Welcome to WebmasterWorld Guest from 18.104.22.168 , register , free tools , login , search , pro membership , help , library , announcements , recent posts , open posts Become a Pro Member
How to block duplicate pages via robots.txt? hyderali msg:4502361 7:53 am on Oct 1, 2012 (gmt 0) Hi, I'm handling an ecommerce website & while checking in WMT under Index Status tab, my pages in "Not Index" are MORE than in "Index". While reading the solution I came to know that Google is not indexing because some URLs are redirecting, some pages are duplicates & so. I found out the URLs which are redirecting & removed them but I want to block those duplicate pages via robots.txt but I don't understand how to provide the pattern because there is some session ids & so.

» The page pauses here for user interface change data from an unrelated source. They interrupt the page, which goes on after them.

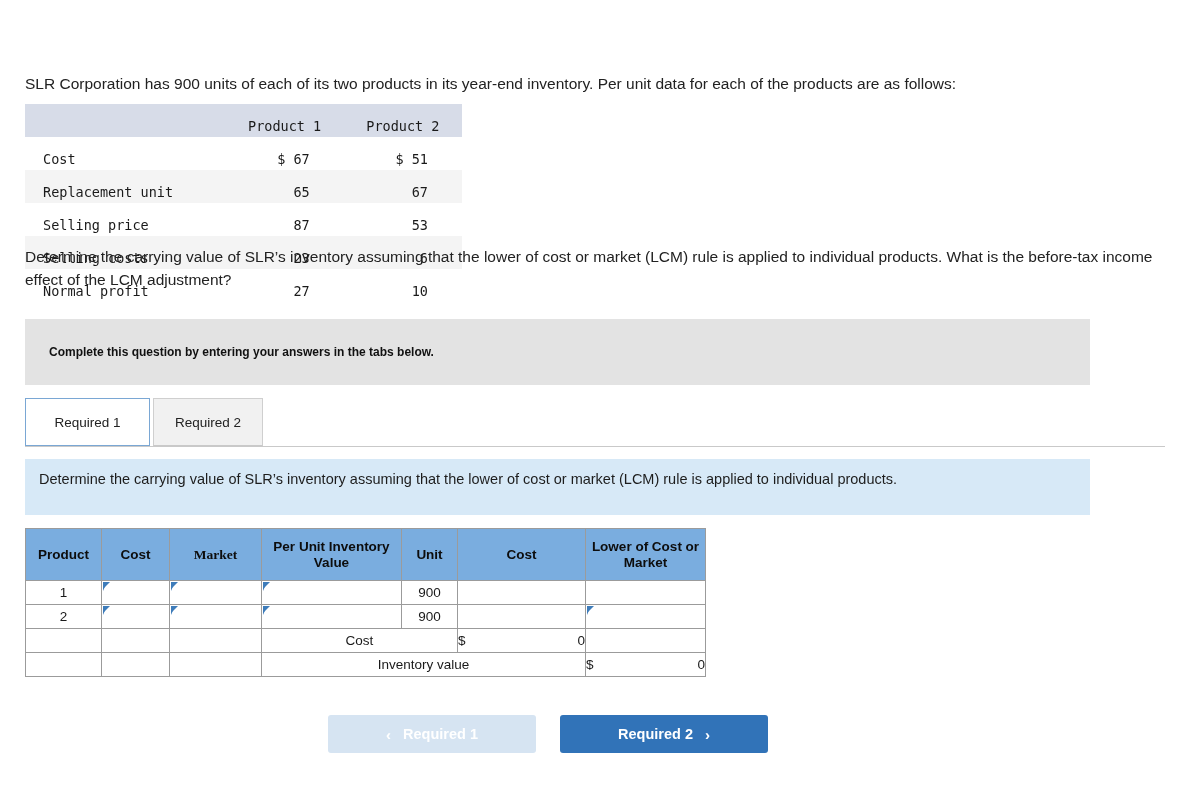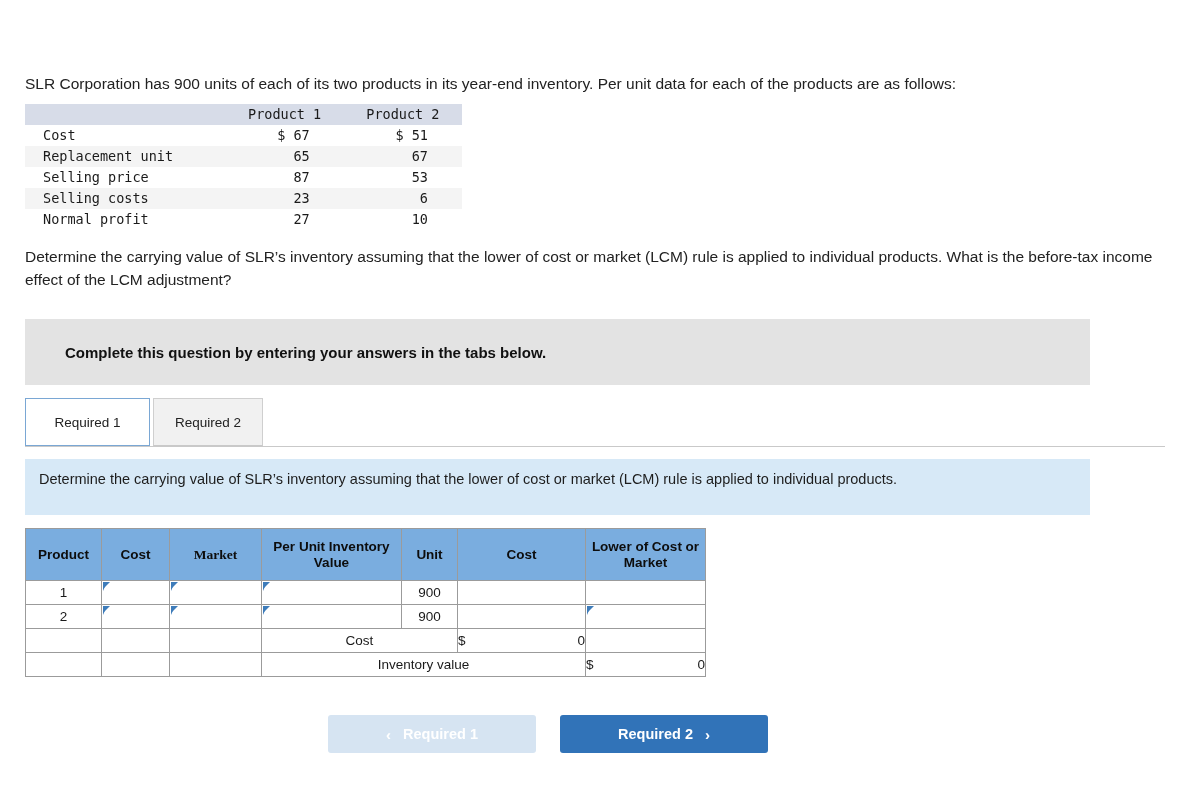--- a/index.html
+++ b/index.html
@@ -37,7 +37,7 @@
     color: #1a1a1a;
   }
   #data-table th, #data-table td {
-    padding: 2px 6px 3px 6px;
+    padding: 14px 6px 3px 6px;
     border: none;
     height: 20px;
     white-space: nowrap;

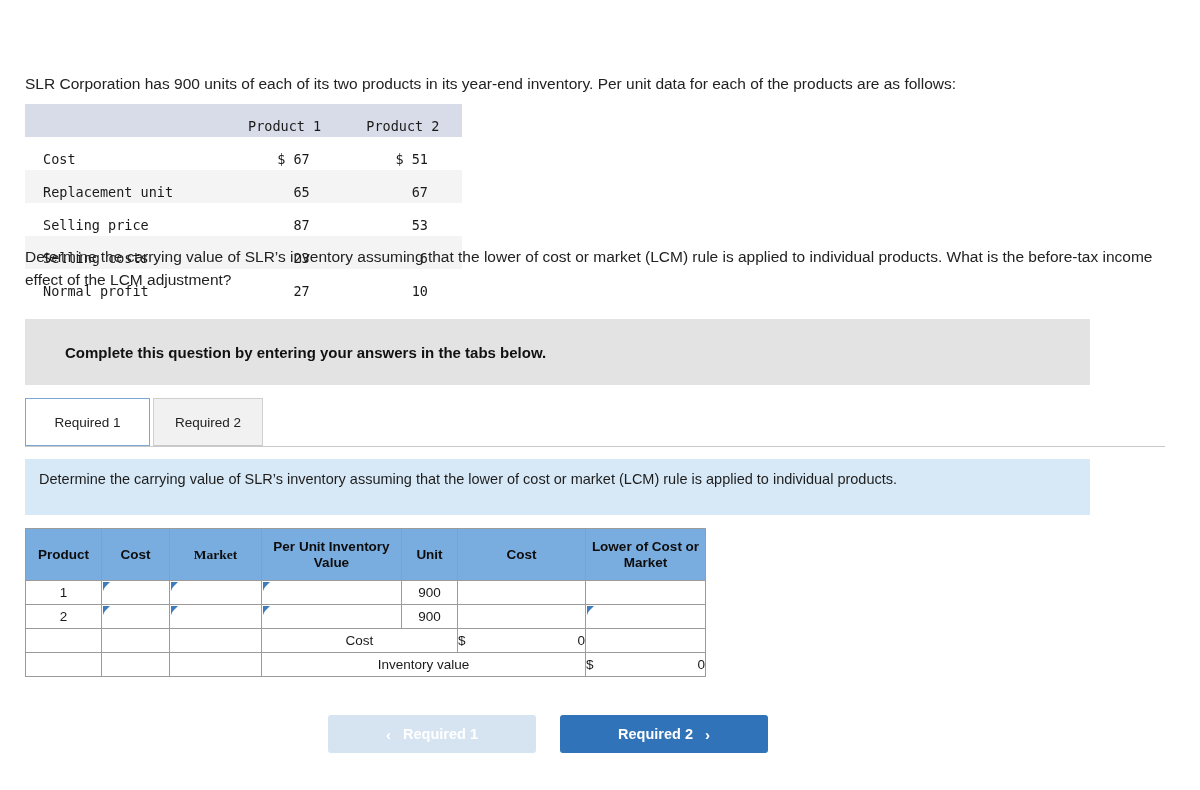--- a/index.html
+++ b/index.html
@@ -59,8 +59,8 @@
     display: flex; align-items: center;
   }
   #grey-banner-text {
-    margin-left: 40px;
-    font-size: 15px;
+    margin-left: 24px;
+    font-size: 12px;
     font-weight: bold;
     color: #111;
   }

Like for example - http://www.example.com/widget-red?ordernumber=12 http://www.example.com/widget-9922?pagenumber=3 So how do I suggest Google bot to not to index these pages...should I add the below line to block the above pages Disallow: /?ordernumber= Disallow: /?pagenumber= OR this -> Disallow: /*? Also, when people are searching on my website for any products & when doing the same via site search the following URL comes. http://www.example.com/search?categories=0&q=widget+red When I checked the same URL on google to know whether it has been indexed or not via operator "site:" I found this URL to be on google http://www.example.com/search?q= So, how do I block the above pages...Is the below way correct? Disallow: /search?q= OR this Disallow: /*search?q= Sorry for the long post but I'd appreciate if you can answer my query because lately I see many duplicate pages been indexed on google. Thanks. [ edited by: goodroi at 2:58 pm (utc) on Oct 3, 2012] [edit reason] Examplified [/edit]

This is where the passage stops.